ENTRIES PROVIDED: Begin

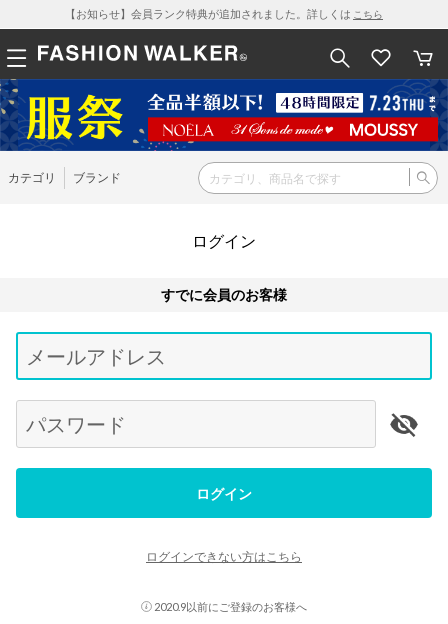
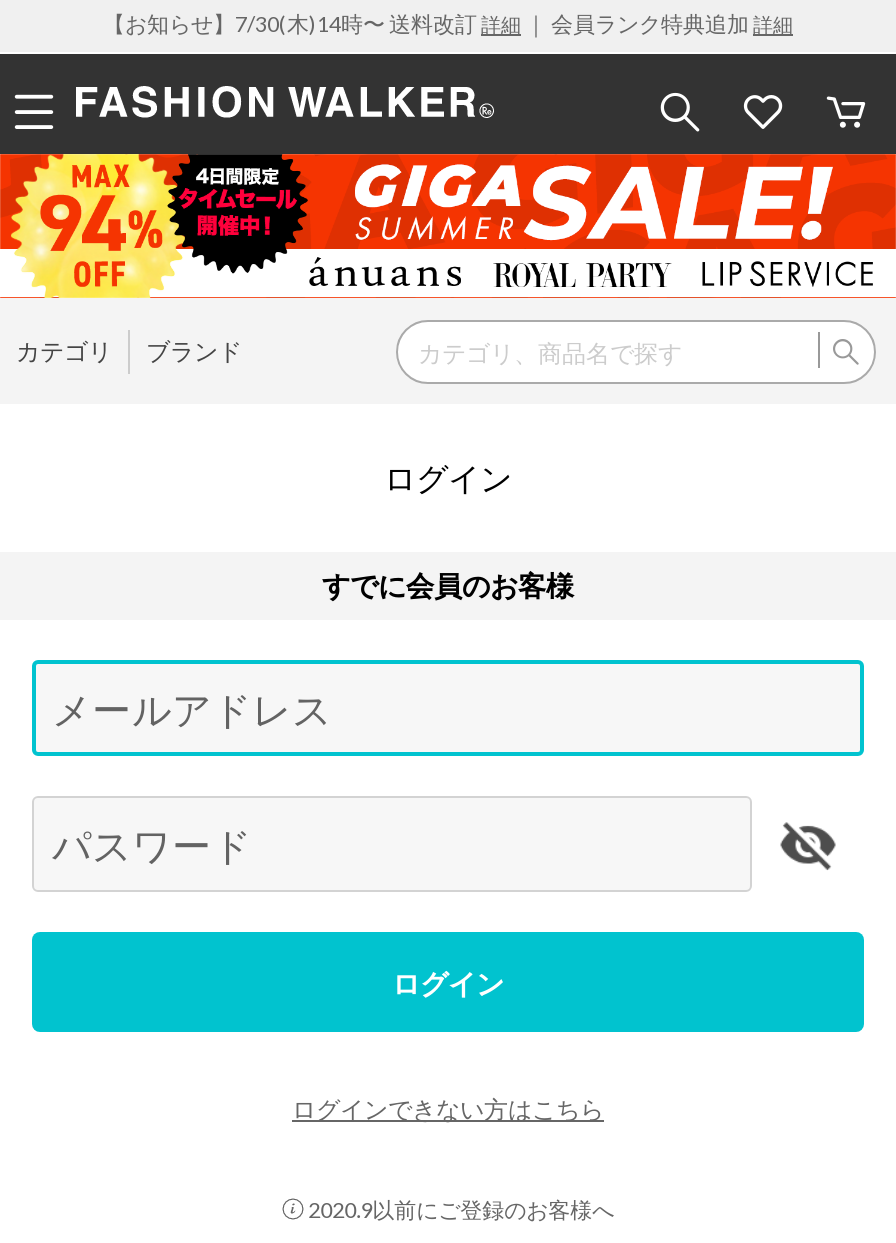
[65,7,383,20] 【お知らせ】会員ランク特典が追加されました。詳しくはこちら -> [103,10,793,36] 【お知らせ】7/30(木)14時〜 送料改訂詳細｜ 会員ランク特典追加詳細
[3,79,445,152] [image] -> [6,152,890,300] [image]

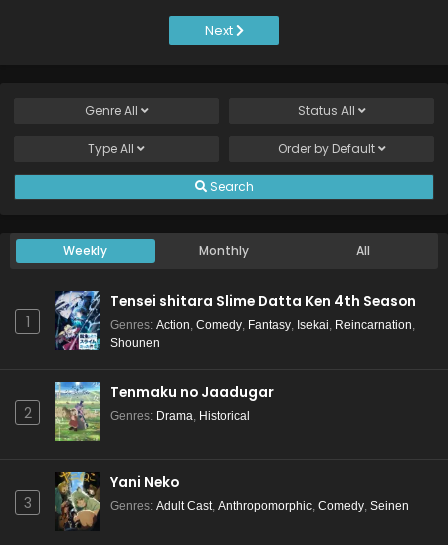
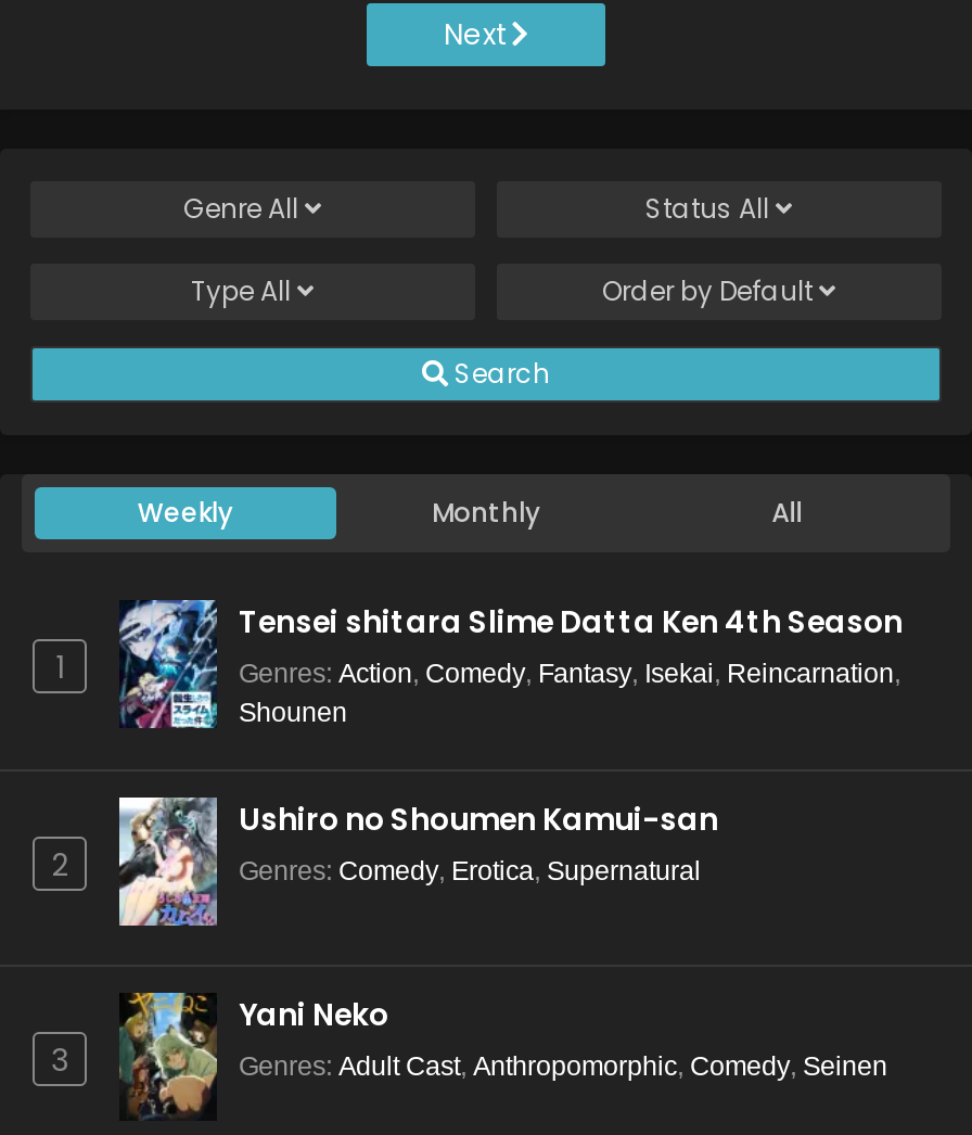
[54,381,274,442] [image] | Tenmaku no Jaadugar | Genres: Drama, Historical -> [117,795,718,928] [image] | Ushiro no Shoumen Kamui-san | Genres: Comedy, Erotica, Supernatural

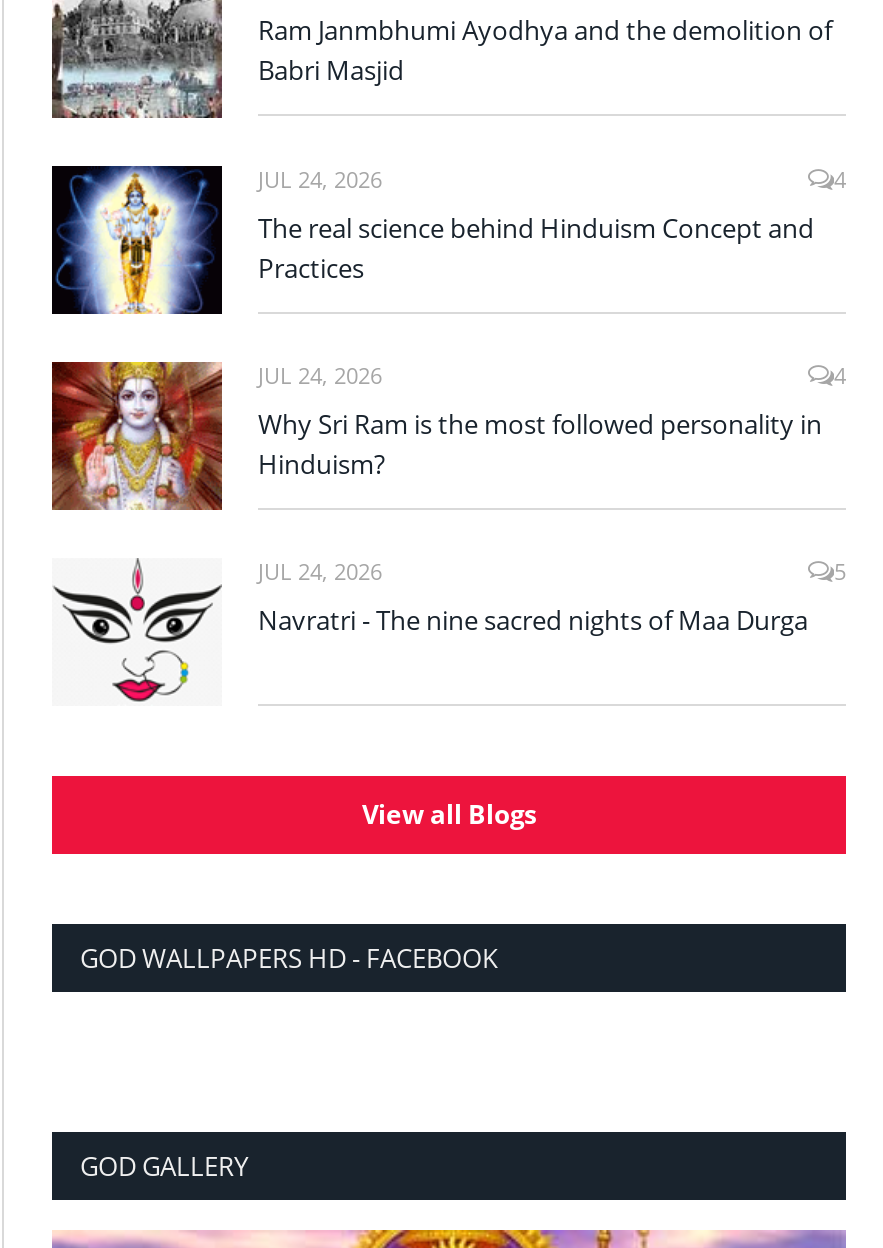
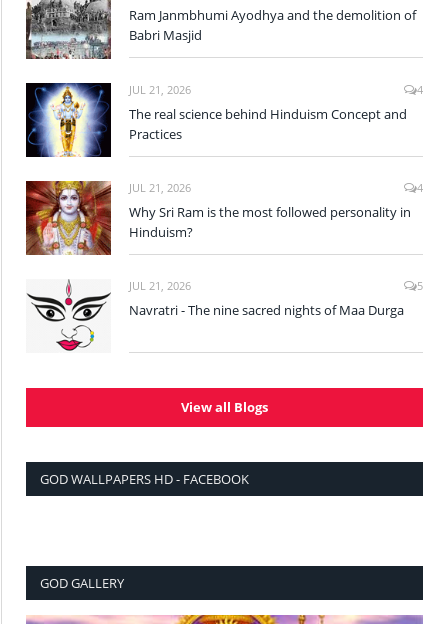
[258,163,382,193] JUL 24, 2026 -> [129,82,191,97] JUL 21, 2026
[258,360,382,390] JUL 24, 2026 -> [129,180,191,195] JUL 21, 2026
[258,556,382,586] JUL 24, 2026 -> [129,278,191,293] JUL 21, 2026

ENTRIES PROVIDED: End

▸ ABOUT THIS TASK
Copy every line from the records that holds the string "image".

▸ TASK RESULT
[3,79,445,152] [image] -> [6,152,890,300] [image]
[54,381,274,442] [image] | Tenmaku no Jaadugar | Genres: Drama, Historical -> [117,795,718,928] [image] | Ushiro no Shoumen Kamui-san | Genres: Comedy, Erotica, Supernatural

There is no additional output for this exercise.